You Should Start Over
“Very truly I tell you, no one can see the kingdom of God unless they are born again.” —John 3:3
We’ve all gotten really good at managing appearances.
We keep our questions polite, our struggles private, our doubts quiet. We show up where we’re supposed to be, say what we’re supposed to say, and hope no one sees the distance that’s growing between what we know about God and what we actually feel.
If that sounds familiar, you might have more in common with Nicodemus than you thought.
On Day 3 of VBS, our kids learned about a man who came to Jesus not in the middle of the day, but under the cover of night with a lot of questions.
He wasn’t a mess.
He wasn’t desperate.
He was respected. Religious. Well-read. Well-behaved.
And still—he was thirsty for something more.
Jesus didn’t scold him for his questions but He also didn’t give Nicodemus a small answer. He told him the truth: You need to start over. Not tweak, not improve, not adjust.
Start over. As in, be born again.
That’s a hard word when you’ve worked so hard to hold it all together.
Our kids may not carry the same pressure, but they know what it’s like to feel like they have to “get it right.” And so do we. But today’s truth cuts through all of that: God forgives me. Not the future, cleaned-up version of me. Me—as I am, right now.

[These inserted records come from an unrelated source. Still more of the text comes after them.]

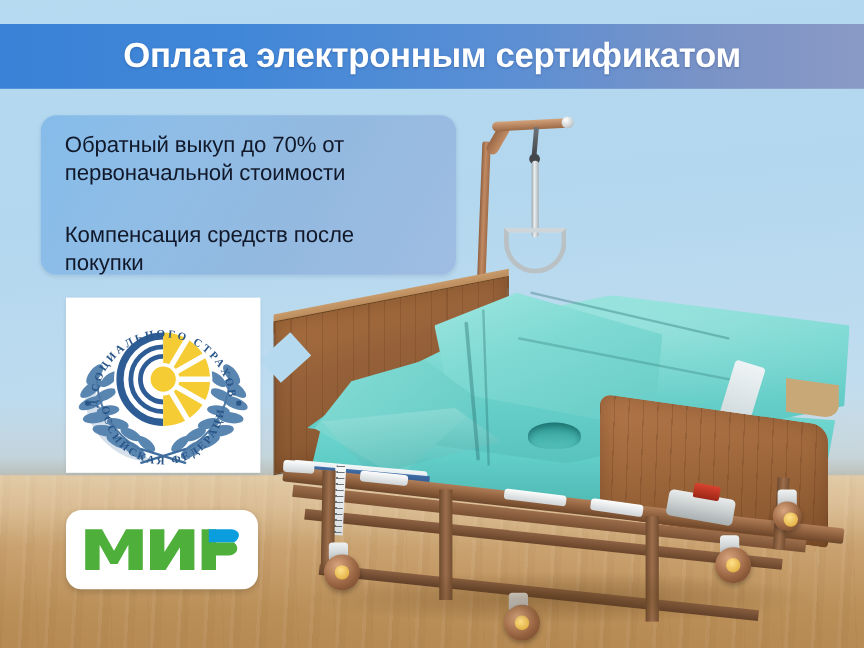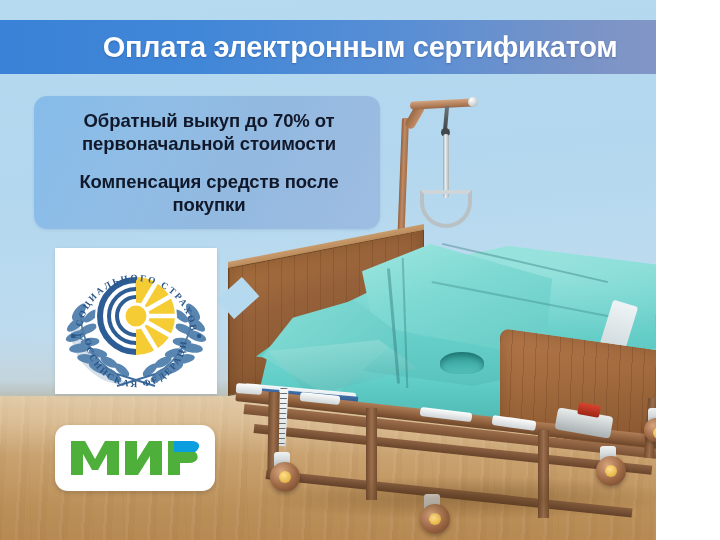--- a/index.html
+++ b/index.html
@@ -10,7 +10,7 @@
   }
   #stage {
     position:relative;
-    width:656px; height:540px;
+    width:720px; height:540px;
     background:#0c4a6e;
     overflow:hidden;
   }

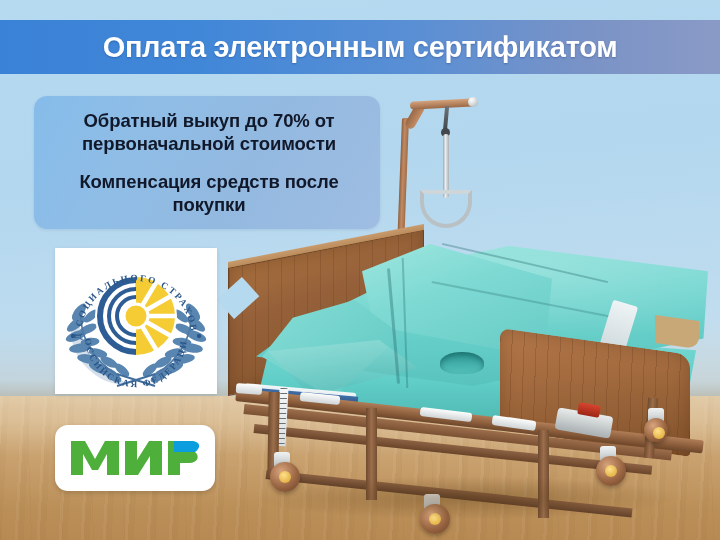--- a/index.html
+++ b/index.html
@@ -300,10 +300,9 @@
   .callout-line {
     color:#11182a;
     font-size:18.5px;
-    font-weight:bold;
+    font-weight:normal;
     line-height:1.26;
     letter-spacing:-0.1px;
-    text-align:center;
   }
   .callout-line.second { margin-top:14px; }
 

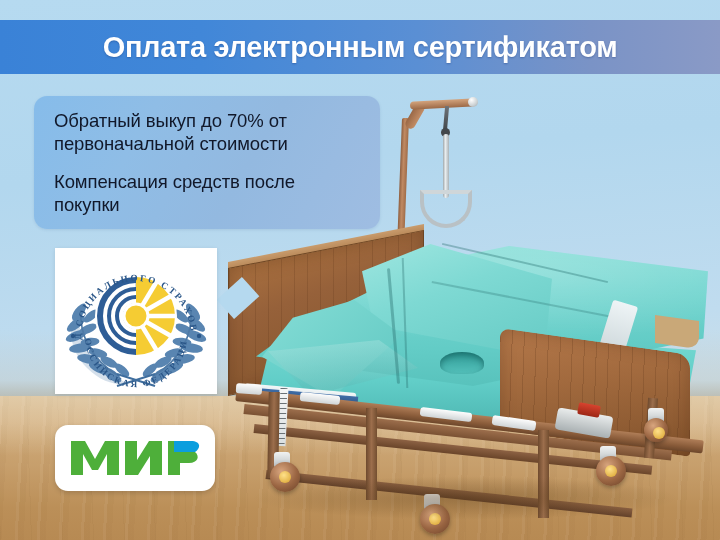--- a/index.html
+++ b/index.html
@@ -304,7 +304,7 @@
     line-height:1.26;
     letter-spacing:-0.1px;
   }
-  .callout-line.second { margin-top:14px; }
+  .callout-line.second { margin-top:28px; }
 
   
   .fss-card {

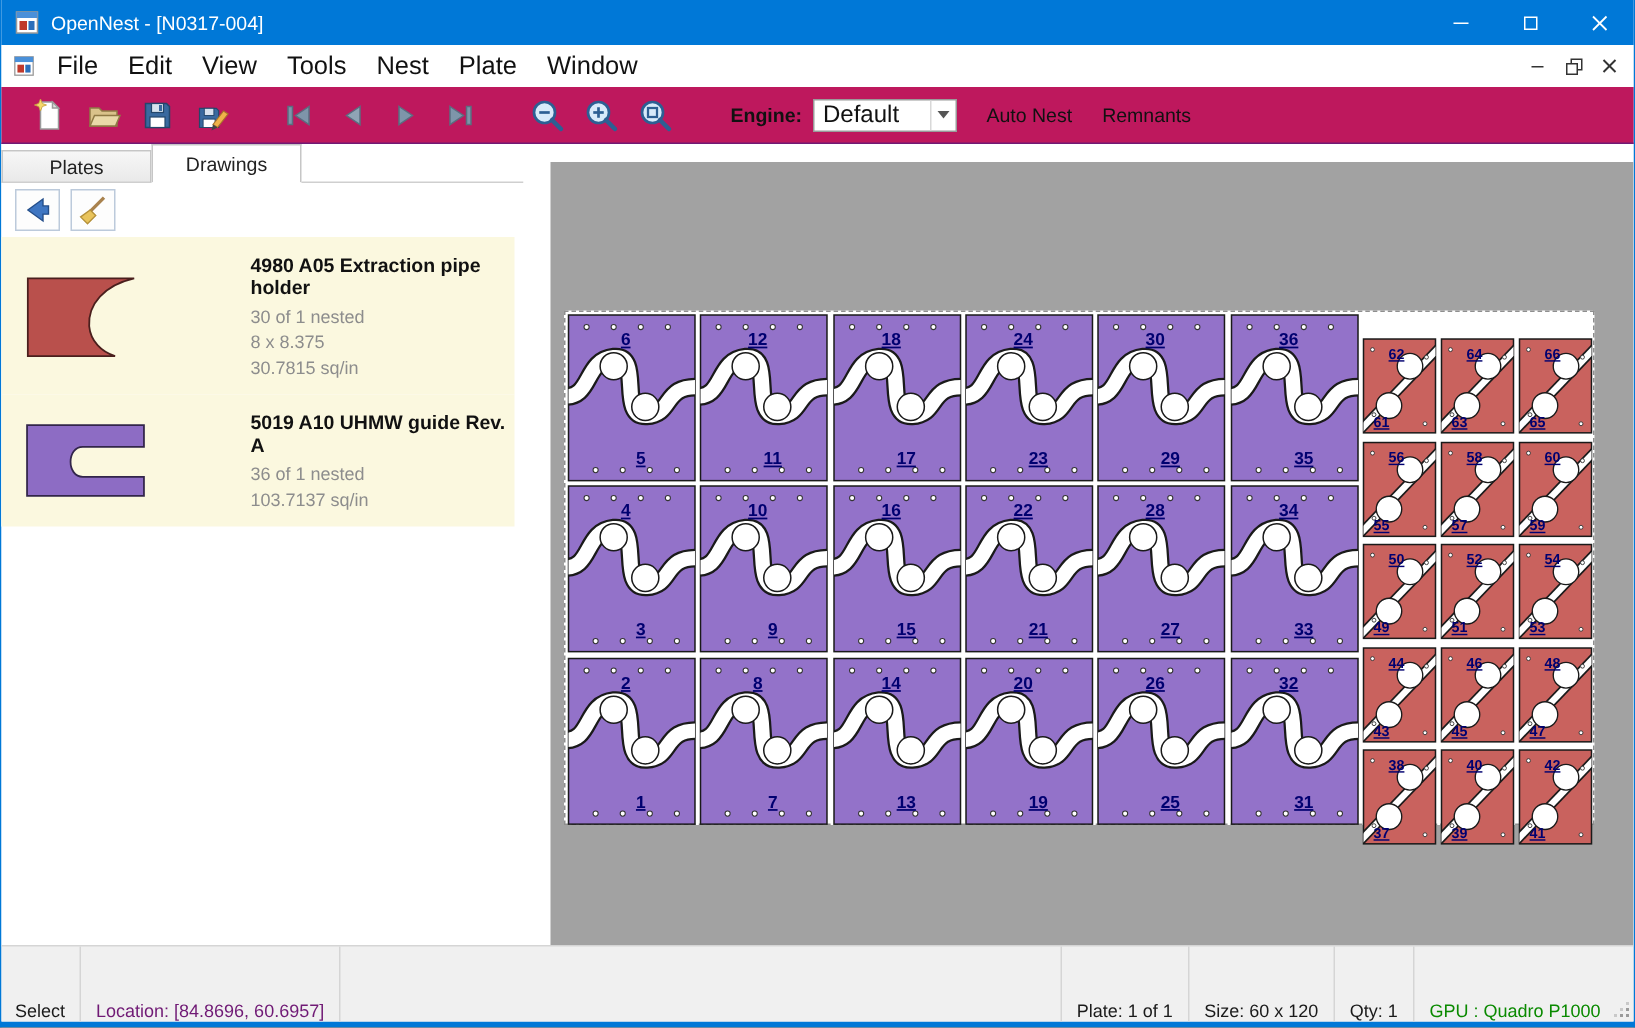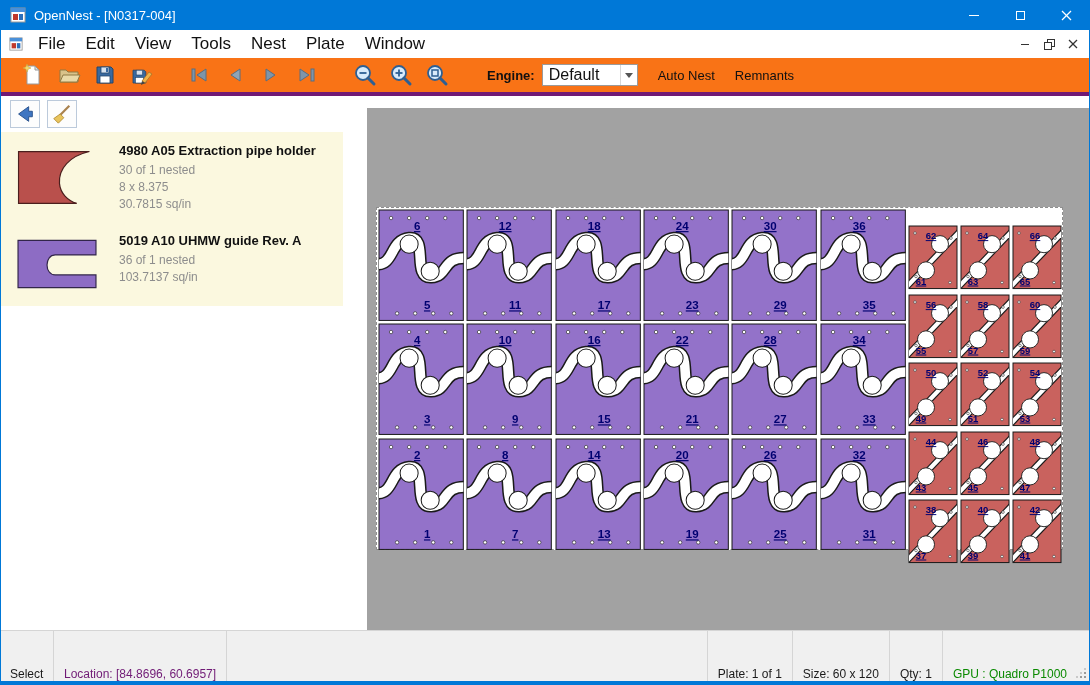--- a/index.html
+++ b/index.html
@@ -29,7 +29,7 @@
   .restore-glyph .r2 { position:absolute; left:0; bottom:0; width:8px; height:8px; border:1px solid #333; background:#fff; }
 
   
-  .toolbar { flex:0 0 38px; background:#f97316; border-bottom:4px solid #701a75; display:flex; align-items:center; padding-left:14px; }
+  .toolbar { flex:0 0 38px; background:#be185d; border-bottom:1px solid #701a75; display:flex; align-items:center; padding-left:14px; }
   .tb-btn { width:36px; height:30px; display:flex; align-items:center; justify-content:center; }
   .tb-gap { width:22px; }
   .engine-label { font-weight:bold; font-size:13px; margin:0 7px 0 32px; color:#111; }

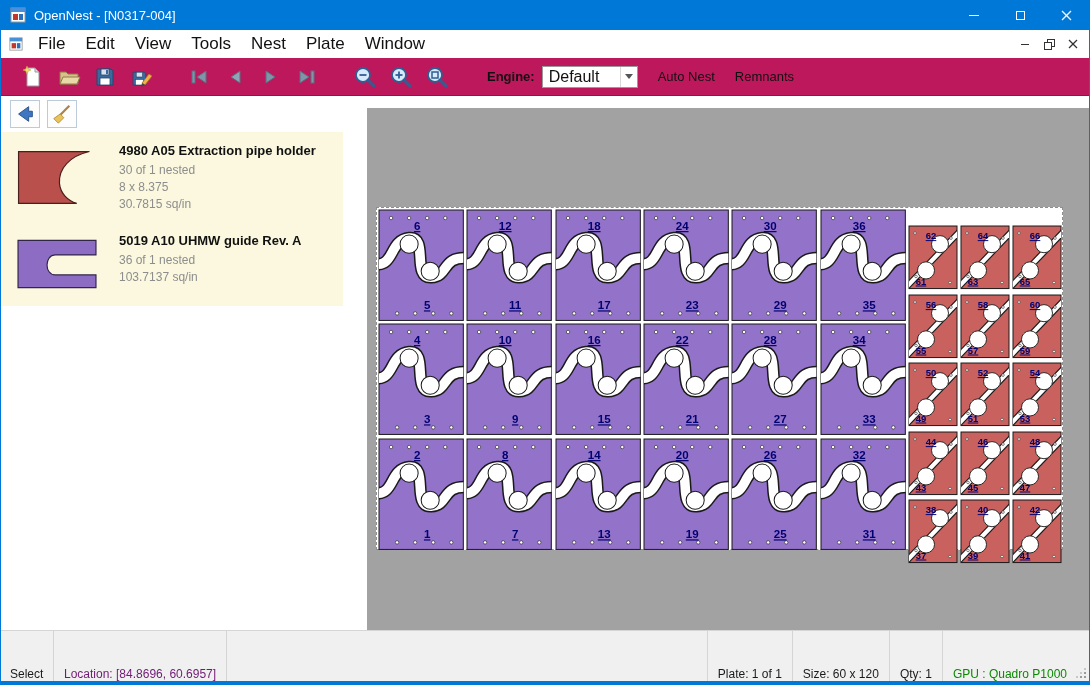--- a/index.html
+++ b/index.html
@@ -239,6 +239,14 @@
   <div class="content">
 
     <div class="left-panel">
+      <div class="tabs">
+        <div class="tab">
+            <span>Plates</span>
+          </div>
+        <div class="tab active">
+            <span>Drawings</span>
+          </div>
+      </div>
       <div class="panel-toolbar">
         <div class="panel-btn">
           <svg width="22" height="22" viewBox="0 0 24 24">

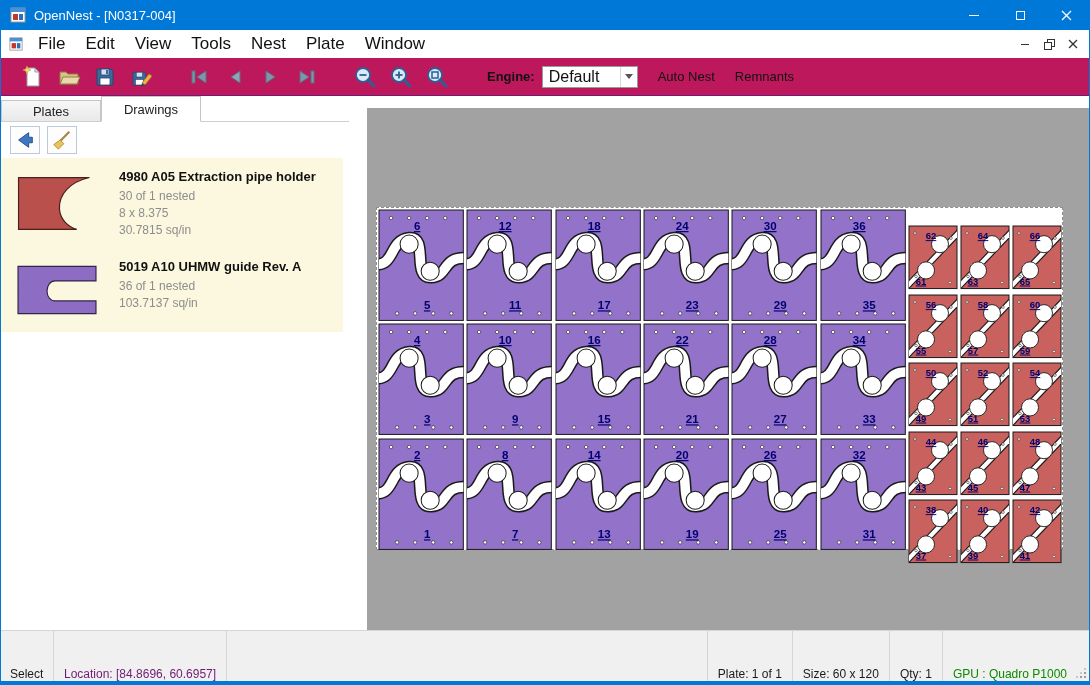--- a/index.html
+++ b/index.html
@@ -53,7 +53,7 @@
   .panel-btn { width:30px; height:28px; border:1px solid #bccadb; background:#fdfdfd; display:flex; align-items:center; justify-content:center; }
 
   .parts-list { background:#fff; }
-  .part-item { display:flex; background:#fbf8df; padding:9px 6px 9px 12px; min-height:84px; margin-right:6px; }
+  .part-item { display:flex; background:#fbf8df; padding:9px 6px 9px 12px; min-height:84px; margin-right:6px;gap:48px; }
   .thumb { flex:0 0 96px; width:96px; display:flex; align-items:center; }
   .part-info { padding-left:10px; padding-top:2px; }
   .part-title { font-size:13px; font-weight:bold; color:#111; margin-bottom:4px; }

They played “Zoomed-In Trivia”—trying to guess what each image was when it was too close to make sense. The connection was clear: sometimes we’re too zoomed in on our image, our performance, our control. We stop seeing the bigger picture.
Nicodemus came to Jesus with questions. And Jesus answered with an invitation—not to know more, but to begin again. That’s the invitation we’re extending to our kids this week, and honestly, it’s one we all need.
Because at some point, most of us stop thinking we need forgiveness. We just need to manage our reputation. Stay a little ahead of the shame. Keep things looking spiritual on the outside.
But Jesus sees through that and He doesn’t flinch.
We believe at Christ Methodist that discipleship isn’t about image—it’s about transformation. And transformation begins with surrender. With admitting what Nicodemus eventually did: “I don’t have this figured out.”
So here’s one way to take this home: Ask your child what they learned about Nicodemus. Then talk together about what it means to ask Jesus your real questions—not just the right ones.
And if you’ve been holding your faith together with polish and performance, you don’t have to anymore. Jesus doesn’t want your appearance. He wants your heart.
He already knows. And He still says, “Come.”